Maps 8 and 9 are targeted approaches to the natural breaks, with 5 and 7 classes, respectively. Map 8 classifies the top three counties into one class and the rest with arbitrary breaks. The result is a good representation of the realistic geography of households in Wisconsin counties.

<drawing> Nine of the dozens of methods that can be used to create choropleth
maps to show the number of households in Wisconsin counties in 1990.

Map 9 goes one step further into 7 classes, with Milwaukee County separated above all others since there is a big jump in the data; isolating Milwaukee County to stand out as having the single most number of households by far is certainly justifiable. Having Dane County and Wakesha County included in the second highest class also separates these two counties from the rest of the counties. Since the top three counties are now classified, the remaining data points are no longer greatly skewed and can be logically grouped into 5 more classes with much less variance.
In these respects, Map 9 with its 7 classes is the best representation of a much-skewed dataset. One might suggest that adding more classes will further improve the accuracy of the map; theoretically, it is true, but by adding more classes, the cartographer runs into a map design problem of finding enough variations of tints to show the classes.

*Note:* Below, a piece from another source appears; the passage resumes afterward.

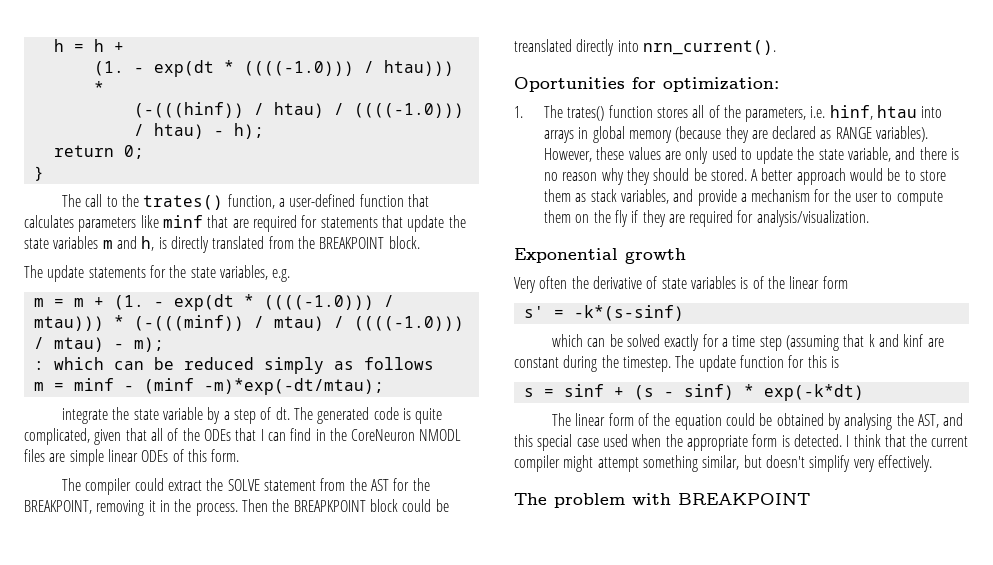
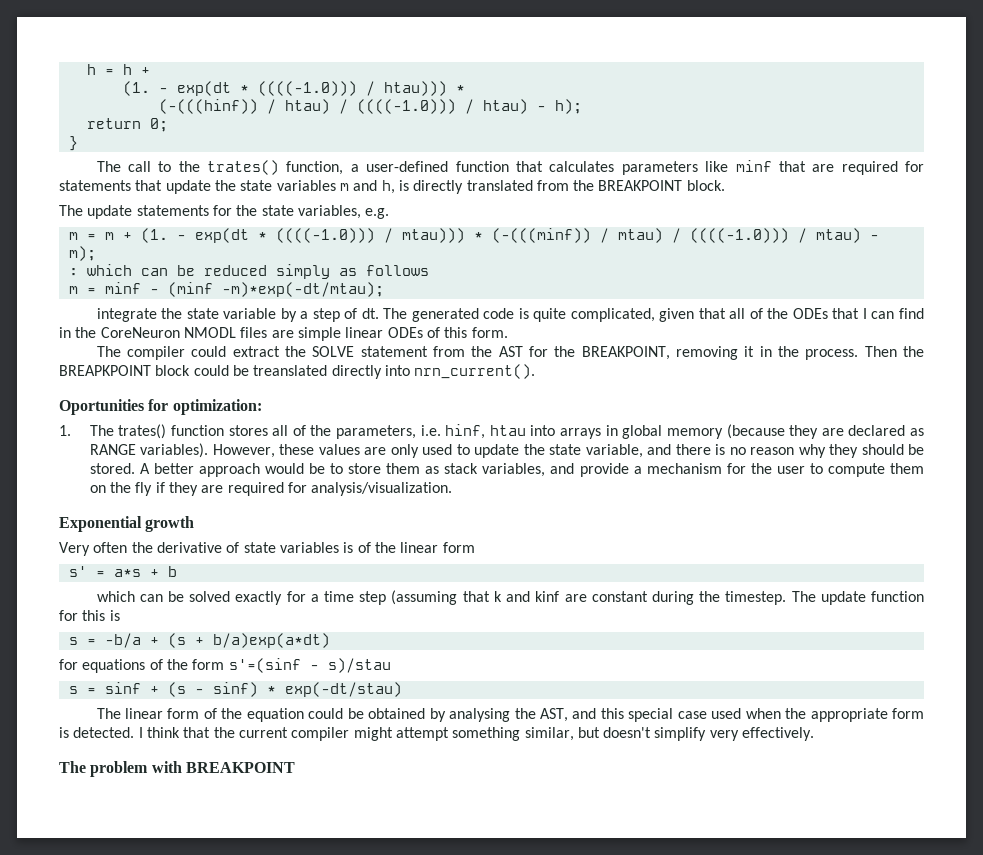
[573,305,684,321] -k*(s-sinf) -> [113,566,177,577] a*s + b
(839, 362) none -> [68,633,330,648] [59,658,391,673] // s = -b/a + (s + b/a)exp(a*dt) // for equations of the form s'=(sinf - s)/stau
[763,384,864,401] exp(-k*dt) -> [284,682,402,697] exp(-dt/stau)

Psychologically, it is difficult for a person to see and recognize 8 different shades in the grey scale. It would be counter-productive for a cartographer to design a map that has more than 8 different shades of the same color. This is where cartographic theory intersects with the practicality of map design when the cartographer has to decide how to manage both competing parameters. The map with too many shades creates difficulty for the map readers to visualize the data and distinguish between all the different shades, particularly with small area units filled with a medium shade.